**WORK INSTRUCTIONS:**
The lines from the start of the data through the line containing "none -> [29,1289,567,1561]" are to be reproduced exactly, both ends included.

**SOURCE MATERIAL:**
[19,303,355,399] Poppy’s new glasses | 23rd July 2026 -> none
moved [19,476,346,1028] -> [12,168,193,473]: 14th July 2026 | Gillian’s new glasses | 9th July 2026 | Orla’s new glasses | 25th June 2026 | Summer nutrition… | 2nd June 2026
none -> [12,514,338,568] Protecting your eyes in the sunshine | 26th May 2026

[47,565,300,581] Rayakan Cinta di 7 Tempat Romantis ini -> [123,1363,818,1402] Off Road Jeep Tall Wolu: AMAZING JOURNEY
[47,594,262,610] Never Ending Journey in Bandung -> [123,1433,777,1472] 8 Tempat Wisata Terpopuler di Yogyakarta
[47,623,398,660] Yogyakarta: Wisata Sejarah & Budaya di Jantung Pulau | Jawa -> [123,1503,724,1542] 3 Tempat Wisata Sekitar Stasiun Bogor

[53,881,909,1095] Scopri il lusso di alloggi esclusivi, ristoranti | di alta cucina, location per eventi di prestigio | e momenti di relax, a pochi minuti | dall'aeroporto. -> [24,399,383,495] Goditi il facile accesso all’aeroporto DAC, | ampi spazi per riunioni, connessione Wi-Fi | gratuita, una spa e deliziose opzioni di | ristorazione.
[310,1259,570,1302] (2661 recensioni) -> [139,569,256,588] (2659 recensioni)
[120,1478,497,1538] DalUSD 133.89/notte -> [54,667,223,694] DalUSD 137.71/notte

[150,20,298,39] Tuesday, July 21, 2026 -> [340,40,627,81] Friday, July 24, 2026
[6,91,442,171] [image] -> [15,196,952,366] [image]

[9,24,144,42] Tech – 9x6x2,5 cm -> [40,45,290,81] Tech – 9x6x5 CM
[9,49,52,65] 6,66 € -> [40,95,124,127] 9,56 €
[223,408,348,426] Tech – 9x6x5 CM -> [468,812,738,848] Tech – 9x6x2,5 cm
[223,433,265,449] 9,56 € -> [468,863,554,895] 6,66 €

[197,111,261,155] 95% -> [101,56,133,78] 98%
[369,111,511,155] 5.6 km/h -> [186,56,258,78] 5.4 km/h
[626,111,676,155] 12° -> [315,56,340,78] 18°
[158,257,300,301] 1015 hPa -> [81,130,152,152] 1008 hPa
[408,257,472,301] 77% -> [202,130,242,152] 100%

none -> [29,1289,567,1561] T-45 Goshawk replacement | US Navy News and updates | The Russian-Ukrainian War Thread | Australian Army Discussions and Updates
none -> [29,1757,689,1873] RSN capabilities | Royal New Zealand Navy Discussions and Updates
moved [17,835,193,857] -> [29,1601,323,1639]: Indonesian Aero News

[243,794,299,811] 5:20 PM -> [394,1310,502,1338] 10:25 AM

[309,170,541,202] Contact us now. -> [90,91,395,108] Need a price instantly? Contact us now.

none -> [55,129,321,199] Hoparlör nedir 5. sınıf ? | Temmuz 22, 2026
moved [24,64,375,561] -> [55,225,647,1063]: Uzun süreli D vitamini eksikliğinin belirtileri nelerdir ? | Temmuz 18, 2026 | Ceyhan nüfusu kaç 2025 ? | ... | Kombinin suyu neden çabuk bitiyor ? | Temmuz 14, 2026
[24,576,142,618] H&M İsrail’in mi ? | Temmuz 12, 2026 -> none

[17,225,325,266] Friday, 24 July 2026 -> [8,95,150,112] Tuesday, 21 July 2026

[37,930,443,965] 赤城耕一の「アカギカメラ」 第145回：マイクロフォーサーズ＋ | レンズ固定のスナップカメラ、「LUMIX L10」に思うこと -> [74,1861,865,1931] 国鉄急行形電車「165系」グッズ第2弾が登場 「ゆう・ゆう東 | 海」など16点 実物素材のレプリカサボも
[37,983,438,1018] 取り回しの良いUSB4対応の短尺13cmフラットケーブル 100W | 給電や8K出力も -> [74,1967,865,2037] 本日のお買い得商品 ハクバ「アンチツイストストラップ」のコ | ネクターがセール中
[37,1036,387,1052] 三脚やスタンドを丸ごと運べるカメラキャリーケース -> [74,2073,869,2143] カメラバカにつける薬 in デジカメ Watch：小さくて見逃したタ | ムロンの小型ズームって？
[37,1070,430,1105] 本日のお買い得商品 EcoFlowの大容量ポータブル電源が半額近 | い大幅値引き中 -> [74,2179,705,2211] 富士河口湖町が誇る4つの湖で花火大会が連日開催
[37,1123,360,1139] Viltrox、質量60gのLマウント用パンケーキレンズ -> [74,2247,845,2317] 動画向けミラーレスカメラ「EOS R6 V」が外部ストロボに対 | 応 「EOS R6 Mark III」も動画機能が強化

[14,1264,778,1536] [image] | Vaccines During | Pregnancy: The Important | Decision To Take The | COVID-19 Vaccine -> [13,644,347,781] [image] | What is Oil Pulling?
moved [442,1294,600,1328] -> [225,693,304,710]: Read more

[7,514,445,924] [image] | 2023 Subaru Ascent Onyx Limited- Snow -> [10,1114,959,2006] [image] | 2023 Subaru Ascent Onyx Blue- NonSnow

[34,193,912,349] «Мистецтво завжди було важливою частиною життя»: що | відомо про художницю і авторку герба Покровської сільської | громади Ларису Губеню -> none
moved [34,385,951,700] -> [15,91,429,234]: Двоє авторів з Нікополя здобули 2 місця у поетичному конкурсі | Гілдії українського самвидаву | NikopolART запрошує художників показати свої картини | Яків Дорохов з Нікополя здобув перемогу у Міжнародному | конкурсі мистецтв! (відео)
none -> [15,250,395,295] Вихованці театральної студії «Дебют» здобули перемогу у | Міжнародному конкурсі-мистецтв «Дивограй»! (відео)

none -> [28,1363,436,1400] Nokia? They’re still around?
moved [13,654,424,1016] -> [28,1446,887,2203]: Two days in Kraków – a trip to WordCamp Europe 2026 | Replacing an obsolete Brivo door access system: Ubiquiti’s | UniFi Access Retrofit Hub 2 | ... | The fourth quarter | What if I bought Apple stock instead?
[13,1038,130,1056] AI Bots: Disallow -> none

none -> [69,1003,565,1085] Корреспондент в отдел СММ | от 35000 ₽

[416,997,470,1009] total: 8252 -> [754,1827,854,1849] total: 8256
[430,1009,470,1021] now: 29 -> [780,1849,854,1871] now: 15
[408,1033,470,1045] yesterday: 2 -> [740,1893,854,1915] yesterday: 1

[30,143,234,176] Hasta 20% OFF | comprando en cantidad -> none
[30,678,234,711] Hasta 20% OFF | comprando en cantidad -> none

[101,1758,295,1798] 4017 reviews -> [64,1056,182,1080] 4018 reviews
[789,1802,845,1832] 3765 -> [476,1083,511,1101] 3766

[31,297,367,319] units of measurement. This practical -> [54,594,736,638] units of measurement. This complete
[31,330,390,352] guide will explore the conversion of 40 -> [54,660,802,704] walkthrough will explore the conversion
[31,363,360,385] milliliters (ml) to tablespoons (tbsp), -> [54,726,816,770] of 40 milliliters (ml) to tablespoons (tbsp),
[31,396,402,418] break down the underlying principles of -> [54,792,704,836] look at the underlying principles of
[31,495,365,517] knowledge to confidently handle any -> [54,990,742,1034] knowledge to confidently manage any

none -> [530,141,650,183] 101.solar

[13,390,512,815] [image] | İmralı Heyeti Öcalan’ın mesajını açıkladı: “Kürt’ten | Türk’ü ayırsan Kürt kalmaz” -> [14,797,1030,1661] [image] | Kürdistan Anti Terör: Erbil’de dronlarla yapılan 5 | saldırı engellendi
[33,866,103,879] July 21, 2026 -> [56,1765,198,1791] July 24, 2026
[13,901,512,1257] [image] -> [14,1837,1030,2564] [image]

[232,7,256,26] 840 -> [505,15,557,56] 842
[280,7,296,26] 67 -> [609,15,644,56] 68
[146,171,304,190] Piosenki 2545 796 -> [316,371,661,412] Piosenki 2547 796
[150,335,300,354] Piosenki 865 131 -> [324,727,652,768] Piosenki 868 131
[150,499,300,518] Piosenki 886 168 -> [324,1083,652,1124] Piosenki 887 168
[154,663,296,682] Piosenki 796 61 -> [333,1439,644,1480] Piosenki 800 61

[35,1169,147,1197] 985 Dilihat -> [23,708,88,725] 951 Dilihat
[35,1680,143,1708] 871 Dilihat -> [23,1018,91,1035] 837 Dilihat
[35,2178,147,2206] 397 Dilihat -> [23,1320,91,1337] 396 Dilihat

**WRITTEN RESPONSE:**
[19,303,355,399] Poppy’s new glasses | 23rd July 2026 -> none
moved [19,476,346,1028] -> [12,168,193,473]: 14th July 2026 | Gillian’s new glasses | 9th July 2026 | Orla’s new glasses | 25th June 2026 | Summer nutrition… | 2nd June 2026
none -> [12,514,338,568] Protecting your eyes in the sunshine | 26th May 2026

[47,565,300,581] Rayakan Cinta di 7 Tempat Romantis ini -> [123,1363,818,1402] Off Road Jeep Tall Wolu: AMAZING JOURNEY
[47,594,262,610] Never Ending Journey in Bandung -> [123,1433,777,1472] 8 Tempat Wisata Terpopuler di Yogyakarta
[47,623,398,660] Yogyakarta: Wisata Sejarah & Budaya di Jantung Pulau | Jawa -> [123,1503,724,1542] 3 Tempat Wisata Sekitar Stasiun Bogor

[53,881,909,1095] Scopri il lusso di alloggi esclusivi, ristoranti | di alta cucina, location per eventi di prestigio | e momenti di relax, a pochi minuti | dall'aeroporto. -> [24,399,383,495] Goditi il facile accesso all’aeroporto DAC, | ampi spazi per riunioni, connessione Wi-Fi | gratuita, una spa e deliziose opzioni di | ristorazione.
[310,1259,570,1302] (2661 recensioni) -> [139,569,256,588] (2659 recensioni)
[120,1478,497,1538] DalUSD 133.89/notte -> [54,667,223,694] DalUSD 137.71/notte

[150,20,298,39] Tuesday, July 21, 2026 -> [340,40,627,81] Friday, July 24, 2026
[6,91,442,171] [image] -> [15,196,952,366] [image]

[9,24,144,42] Tech – 9x6x2,5 cm -> [40,45,290,81] Tech – 9x6x5 CM
[9,49,52,65] 6,66 € -> [40,95,124,127] 9,56 €
[223,408,348,426] Tech – 9x6x5 CM -> [468,812,738,848] Tech – 9x6x2,5 cm
[223,433,265,449] 9,56 € -> [468,863,554,895] 6,66 €

[197,111,261,155] 95% -> [101,56,133,78] 98%
[369,111,511,155] 5.6 km/h -> [186,56,258,78] 5.4 km/h
[626,111,676,155] 12° -> [315,56,340,78] 18°
[158,257,300,301] 1015 hPa -> [81,130,152,152] 1008 hPa
[408,257,472,301] 77% -> [202,130,242,152] 100%

none -> [29,1289,567,1561] T-45 Goshawk replacement | US Navy News and updates | The Russian-Ukrainian War Thread | Australian Army Discussions and Updates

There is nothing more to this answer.